Leeds Mercury – Tuesday 06 November 1917
Alarming Mishap at Goldthorpe.
One Child Killed and Many Injured.
The story of a strange mishap to a party potato pickers was told at the inquest at Goldthorpe yesterday.
On Saturday evening a farm waggon containing thirty-seven girls and boys was conveying them to their homes at Goldthorpe after their day work at the Marr Hall Farm, near Doncaster, tenanted Mr. Thomas Harrison.
Whilst passing through Marr Wood, a plantation on the estate of Mr. Charles Thellusson, of Brodsworth Hall, the horses took fright at the appearance of a donkey and swerved to the left, completely overturning the waggon and flinging it down the slope at the roadside.

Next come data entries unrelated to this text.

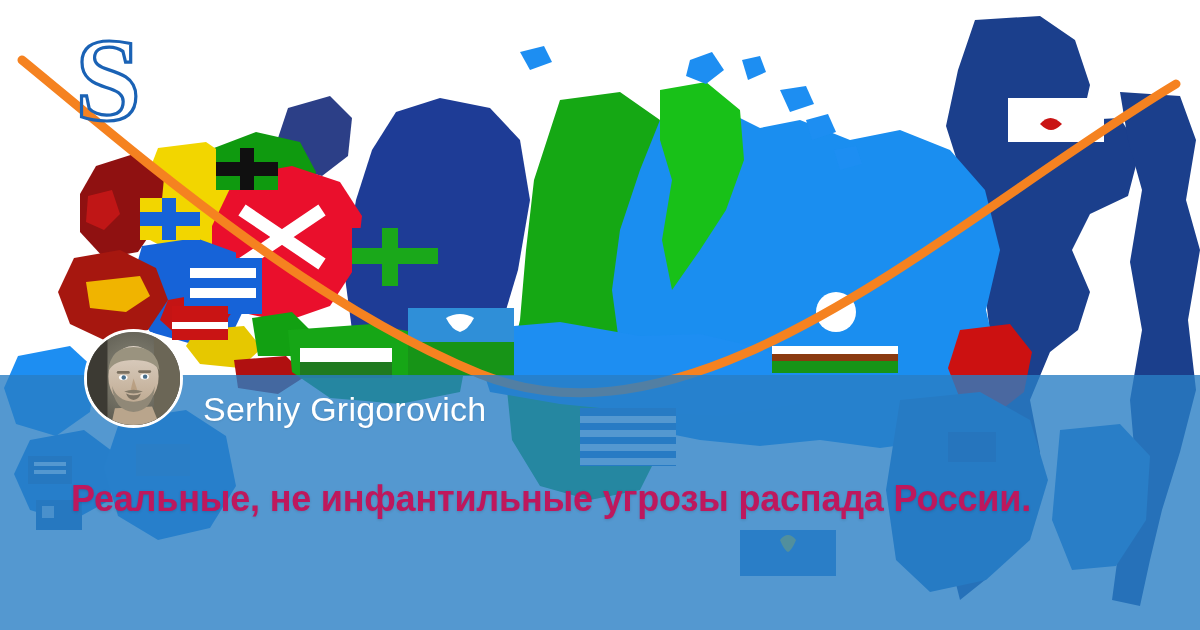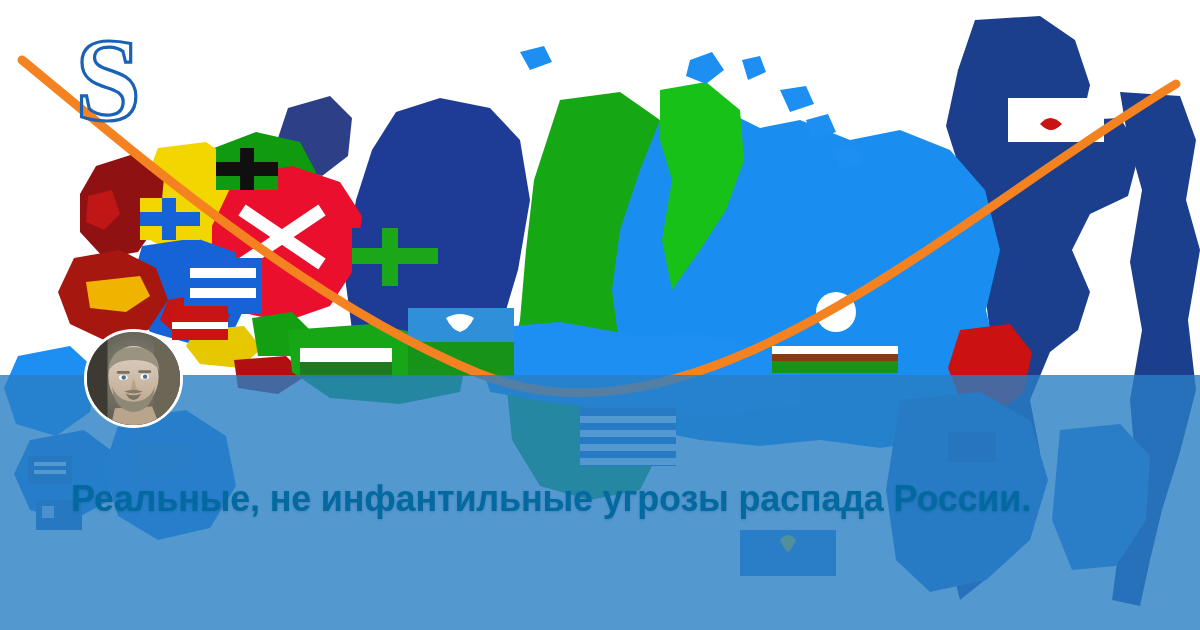--- a/index.html
+++ b/index.html
@@ -298,6 +298,7 @@
     </svg>
   </div>
 
+  <div id="author-name">Serhiy Grigorovich</div>
 
   <div id="headline">Реальные, не инфантильные угрозы распада России.</div>
 

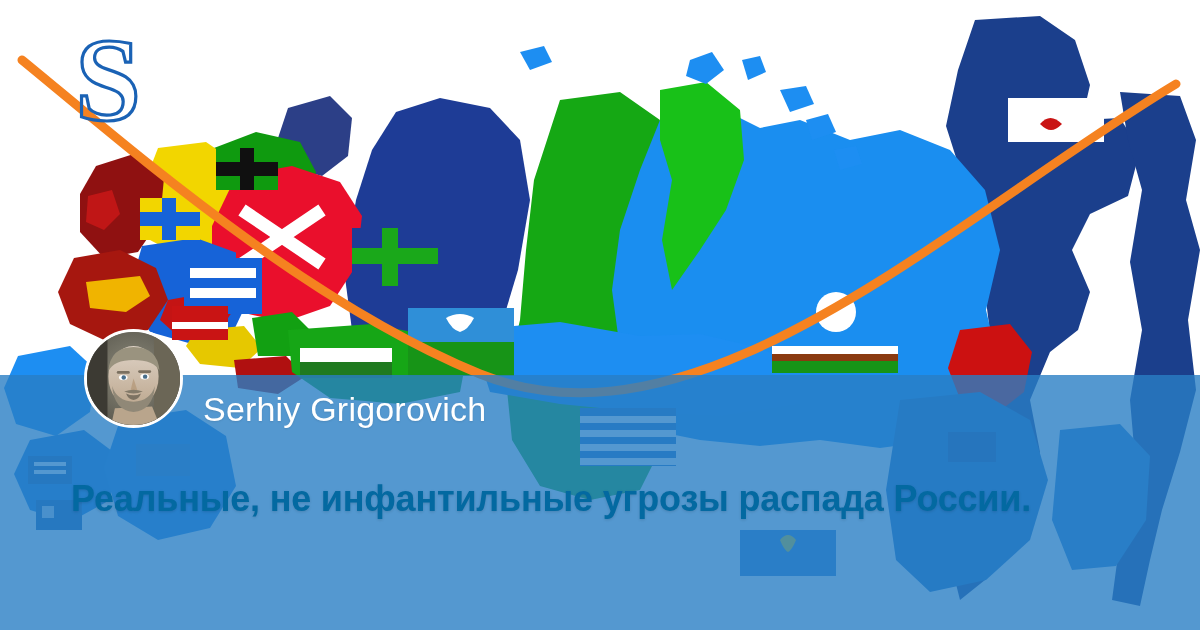--- a/index.html
+++ b/index.html
@@ -69,7 +69,7 @@
     width:1080px;
     font-size:36px;
     font-weight:700;
-    color:#0369a1;
+    color:#be185d;
     line-height:46px;
     letter-spacing:-0.2px;
     white-space:nowrap;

All the occupants of the waggon were imprisoned underneath, but were quickly extricated by the driver, George Carroll, and others. One boy, Henry Dickinson, aged twelve, 84. Main-street, Goldthorpe, had been caught by the neck under the side of the waggon, and was probably killed instantly. His sister. Ellen Dickinson, aged twenty two, had both her arms broken. A girl, named Fudge, also had her arms broken. Clara Eades, eighteen, had her left arm broken. Sarah Myford, thirteen, sustained internal injuries; whilst most of the other occupants suffered from bruises and shock.
The party was conveyed ,to Goldthorpe by motor, where they were attended by Dr. Morris.
The inquest on Dickinson was held, at Goldthorpe, yesterday, and the story of the mishap was told by Ellen Dickinson, Verona Child, who was suffering from a sprained wrist, and the driver of the waggon.
The Coroner complimented Ellen Dickinson for her courage and fortitude in attending to give evidence with both her arms broken.
A verdict of Accidental death was returned, and the Coroner was requested to draw the attention of the authorities to the dangerous condition of the road through Marr Wood on account of the lack of protection from the long and deep slope, which falls away.